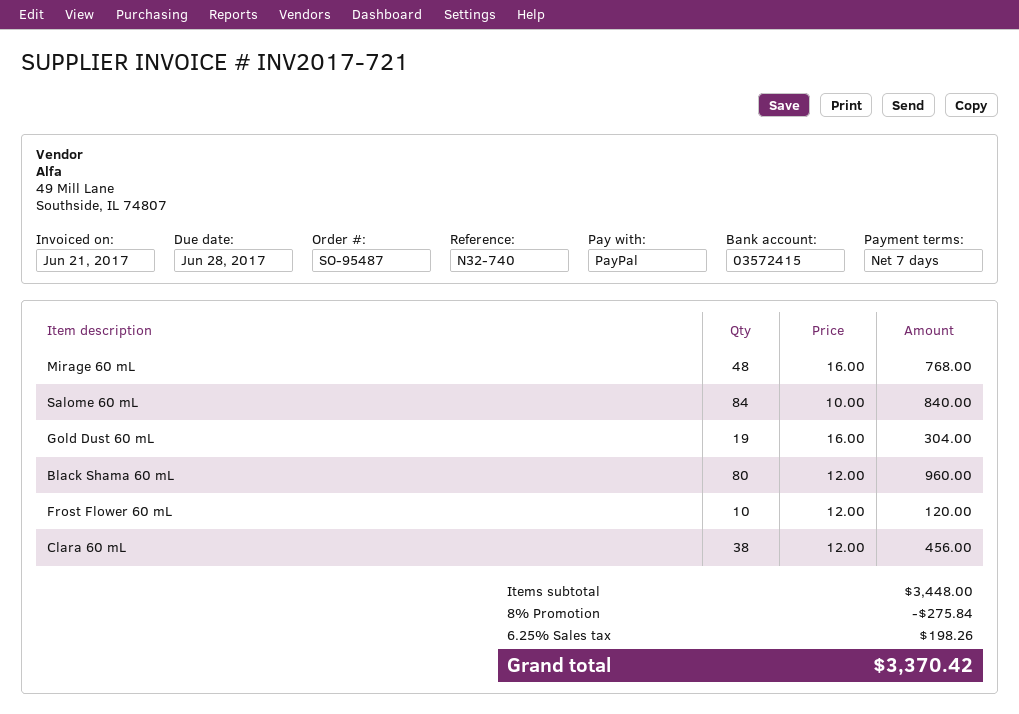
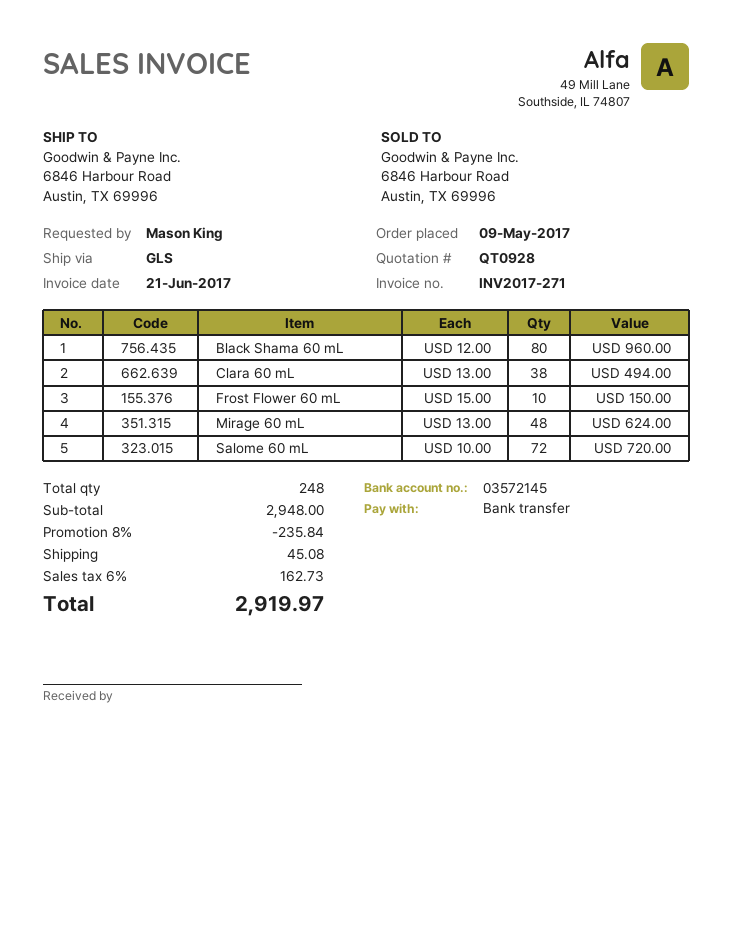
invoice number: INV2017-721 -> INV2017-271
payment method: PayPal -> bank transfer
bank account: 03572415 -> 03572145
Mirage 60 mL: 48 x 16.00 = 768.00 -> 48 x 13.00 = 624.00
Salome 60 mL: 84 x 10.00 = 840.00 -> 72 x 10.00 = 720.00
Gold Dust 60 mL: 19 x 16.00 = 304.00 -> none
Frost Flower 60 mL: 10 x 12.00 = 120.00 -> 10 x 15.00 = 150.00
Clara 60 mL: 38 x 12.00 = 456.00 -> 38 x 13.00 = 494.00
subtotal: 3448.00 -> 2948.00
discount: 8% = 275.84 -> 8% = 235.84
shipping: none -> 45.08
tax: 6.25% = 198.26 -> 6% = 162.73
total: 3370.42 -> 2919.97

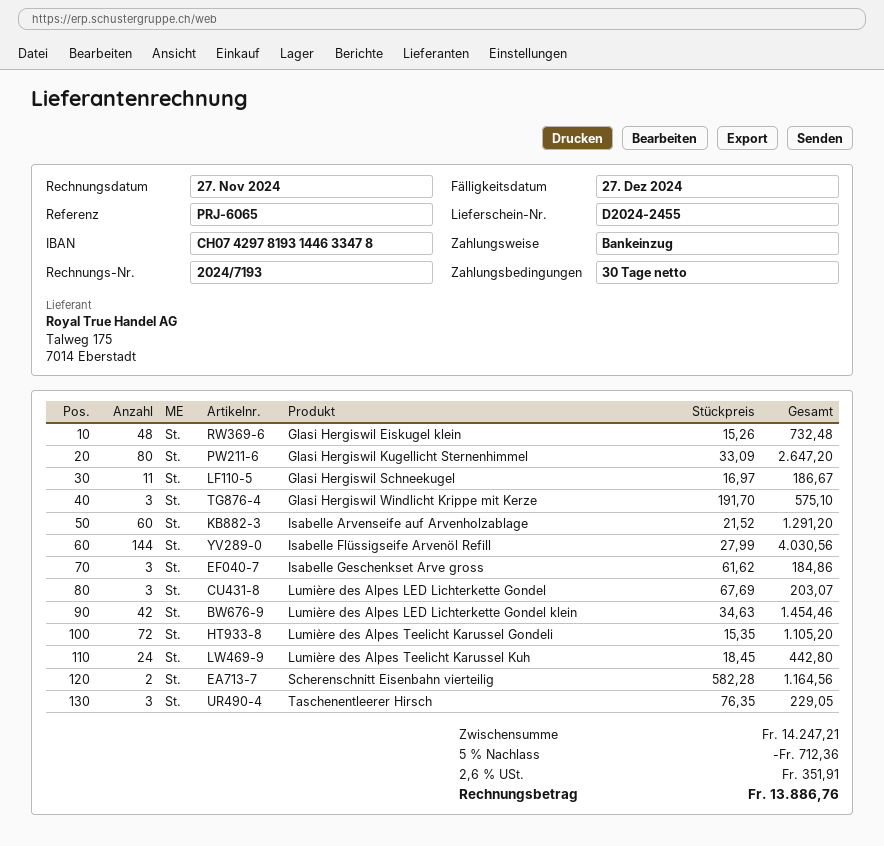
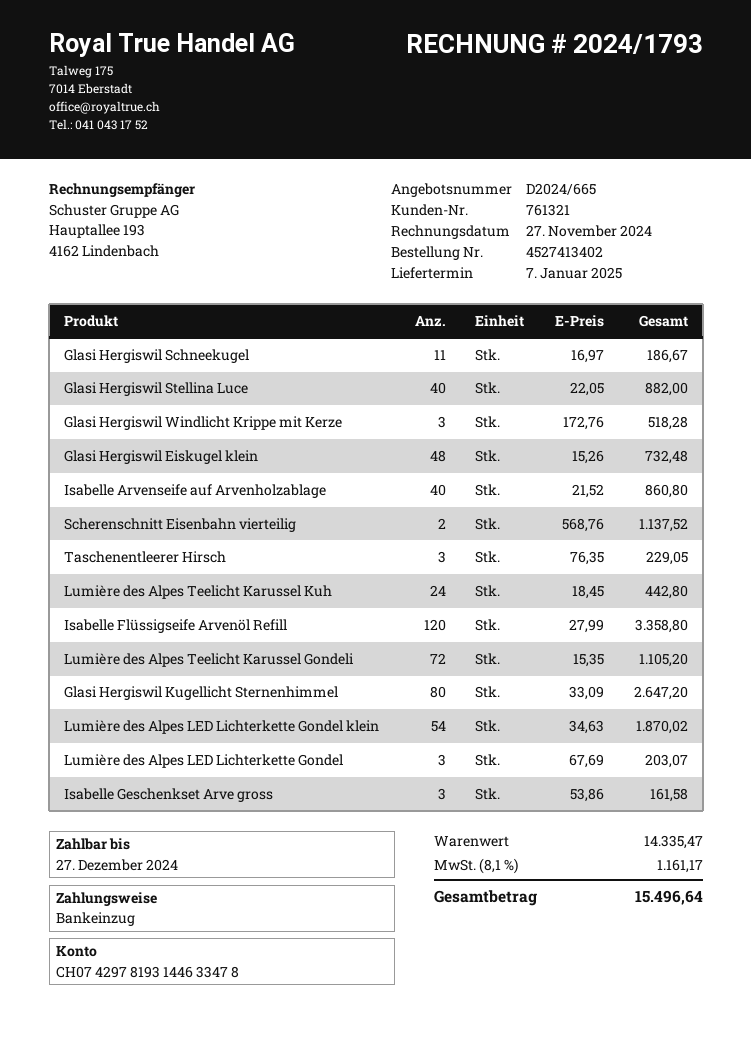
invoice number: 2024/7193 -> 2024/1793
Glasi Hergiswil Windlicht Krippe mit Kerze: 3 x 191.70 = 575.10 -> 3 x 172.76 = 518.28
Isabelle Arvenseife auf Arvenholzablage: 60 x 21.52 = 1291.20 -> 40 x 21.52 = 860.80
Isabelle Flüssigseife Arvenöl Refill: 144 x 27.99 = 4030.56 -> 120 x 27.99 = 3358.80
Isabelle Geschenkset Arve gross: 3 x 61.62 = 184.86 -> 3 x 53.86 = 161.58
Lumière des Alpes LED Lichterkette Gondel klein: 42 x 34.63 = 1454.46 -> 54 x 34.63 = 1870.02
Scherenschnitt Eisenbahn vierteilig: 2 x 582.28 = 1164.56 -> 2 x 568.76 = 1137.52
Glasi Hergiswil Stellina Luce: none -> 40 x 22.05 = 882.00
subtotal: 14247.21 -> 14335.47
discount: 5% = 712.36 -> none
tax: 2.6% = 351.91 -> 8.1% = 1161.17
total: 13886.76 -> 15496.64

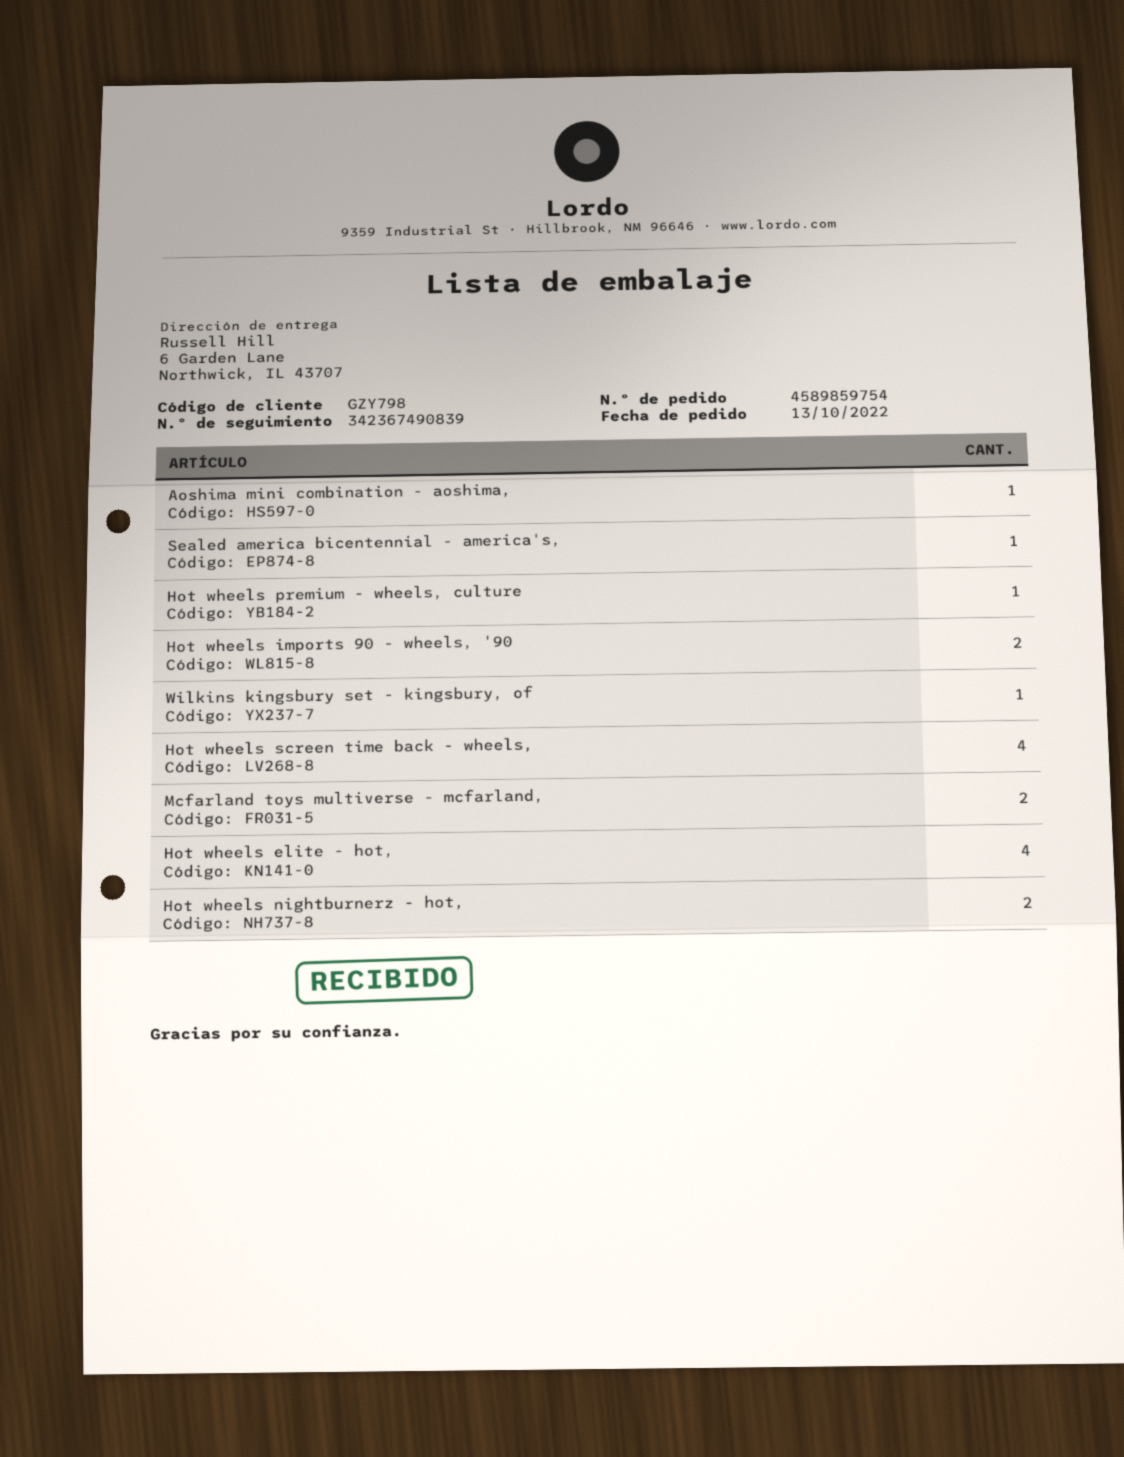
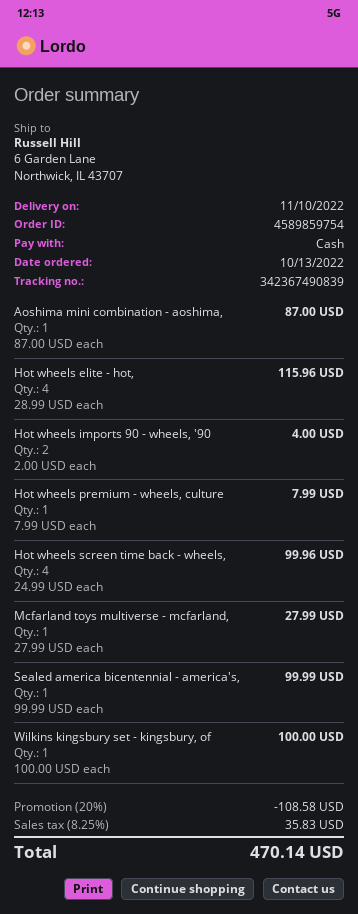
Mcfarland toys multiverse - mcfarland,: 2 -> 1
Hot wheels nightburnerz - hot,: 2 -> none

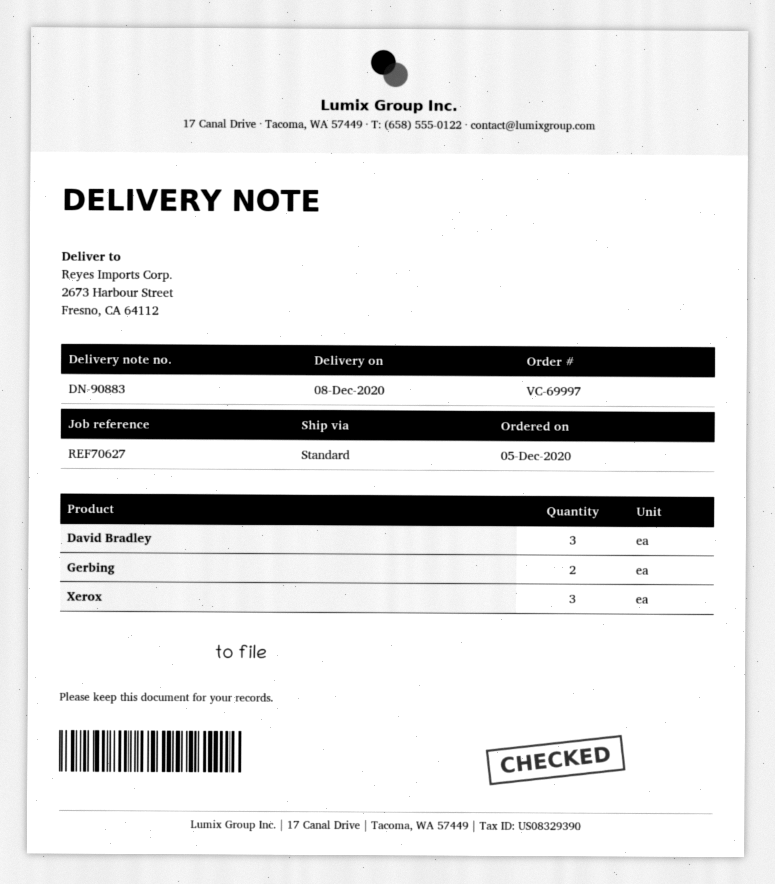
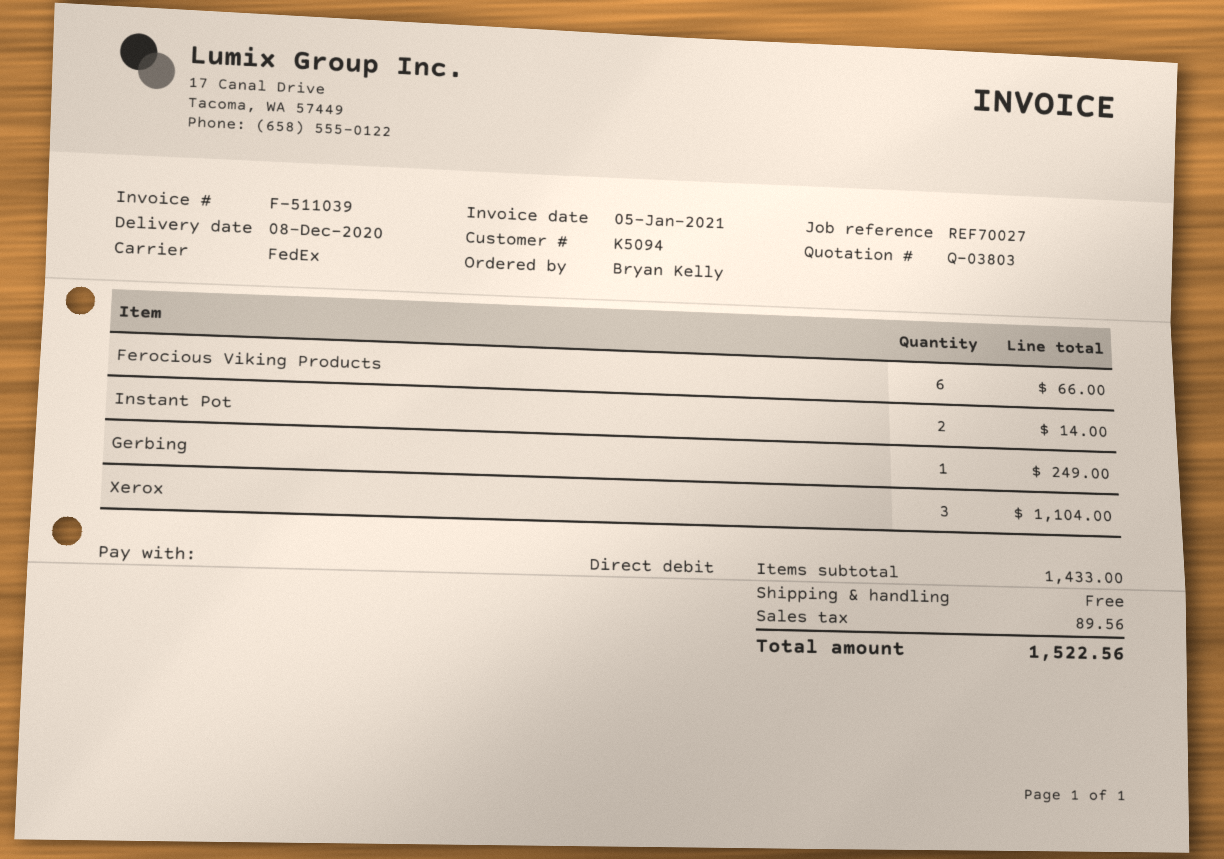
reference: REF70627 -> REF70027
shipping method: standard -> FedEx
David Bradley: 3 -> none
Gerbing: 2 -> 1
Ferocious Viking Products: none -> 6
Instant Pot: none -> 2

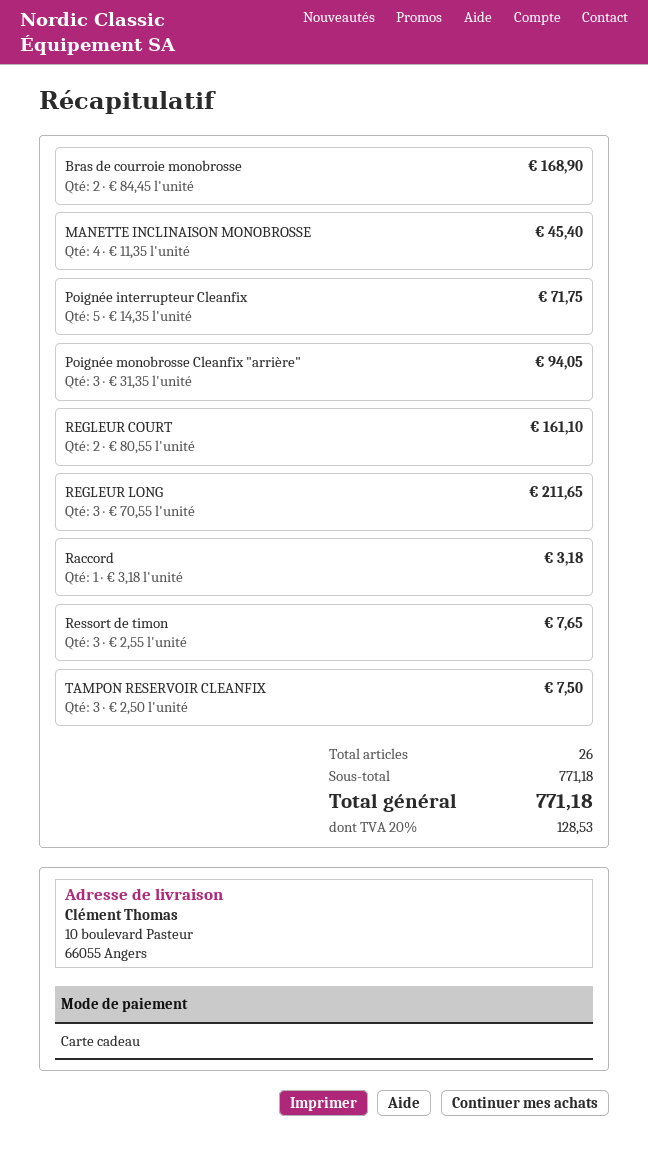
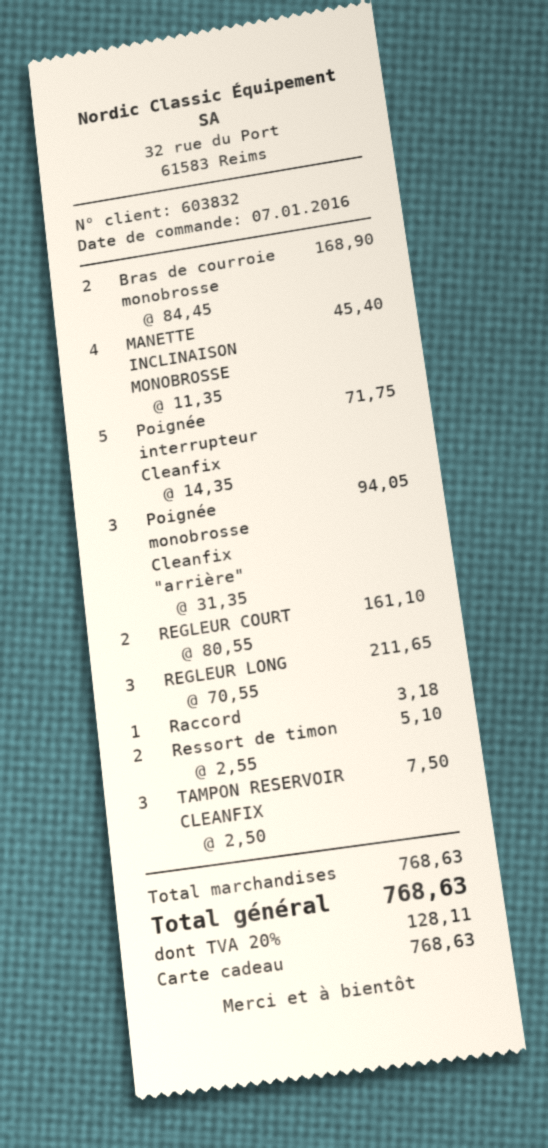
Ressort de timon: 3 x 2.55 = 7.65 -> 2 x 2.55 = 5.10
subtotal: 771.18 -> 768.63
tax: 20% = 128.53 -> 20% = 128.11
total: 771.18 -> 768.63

_Your task_.
Please print all the entries exactly as written, but drop the pictures.

_Solution to the exercise_.
invoice number: INV2017-721 -> INV2017-271
payment method: PayPal -> bank transfer
bank account: 03572415 -> 03572145
Mirage 60 mL: 48 x 16.00 = 768.00 -> 48 x 13.00 = 624.00
Salome 60 mL: 84 x 10.00 = 840.00 -> 72 x 10.00 = 720.00
Gold Dust 60 mL: 19 x 16.00 = 304.00 -> none
Frost Flower 60 mL: 10 x 12.00 = 120.00 -> 10 x 15.00 = 150.00
Clara 60 mL: 38 x 12.00 = 456.00 -> 38 x 13.00 = 494.00
subtotal: 3448.00 -> 2948.00
discount: 8% = 275.84 -> 8% = 235.84
shipping: none -> 45.08
tax: 6.25% = 198.26 -> 6% = 162.73
total: 3370.42 -> 2919.97

invoice number: 2024/7193 -> 2024/1793
Glasi Hergiswil Windlicht Krippe mit Kerze: 3 x 191.70 = 575.10 -> 3 x 172.76 = 518.28
Isabelle Arvenseife auf Arvenholzablage: 60 x 21.52 = 1291.20 -> 40 x 21.52 = 860.80
Isabelle Flüssigseife Arvenöl Refill: 144 x 27.99 = 4030.56 -> 120 x 27.99 = 3358.80
Isabelle Geschenkset Arve gross: 3 x 61.62 = 184.86 -> 3 x 53.86 = 161.58
Lumière des Alpes LED Lichterkette Gondel klein: 42 x 34.63 = 1454.46 -> 54 x 34.63 = 1870.02
Scherenschnitt Eisenbahn vierteilig: 2 x 582.28 = 1164.56 -> 2 x 568.76 = 1137.52
Glasi Hergiswil Stellina Luce: none -> 40 x 22.05 = 882.00
subtotal: 14247.21 -> 14335.47
discount: 5% = 712.36 -> none
tax: 2.6% = 351.91 -> 8.1% = 1161.17
total: 13886.76 -> 15496.64

Mcfarland toys multiverse - mcfarland,: 2 -> 1
Hot wheels nightburnerz - hot,: 2 -> none

reference: REF70627 -> REF70027
shipping method: standard -> FedEx
David Bradley: 3 -> none
Gerbing: 2 -> 1
Ferocious Viking Products: none -> 6
Instant Pot: none -> 2

Ressort de timon: 3 x 2.55 = 7.65 -> 2 x 2.55 = 5.10
subtotal: 771.18 -> 768.63
tax: 20% = 128.53 -> 20% = 128.11
total: 771.18 -> 768.63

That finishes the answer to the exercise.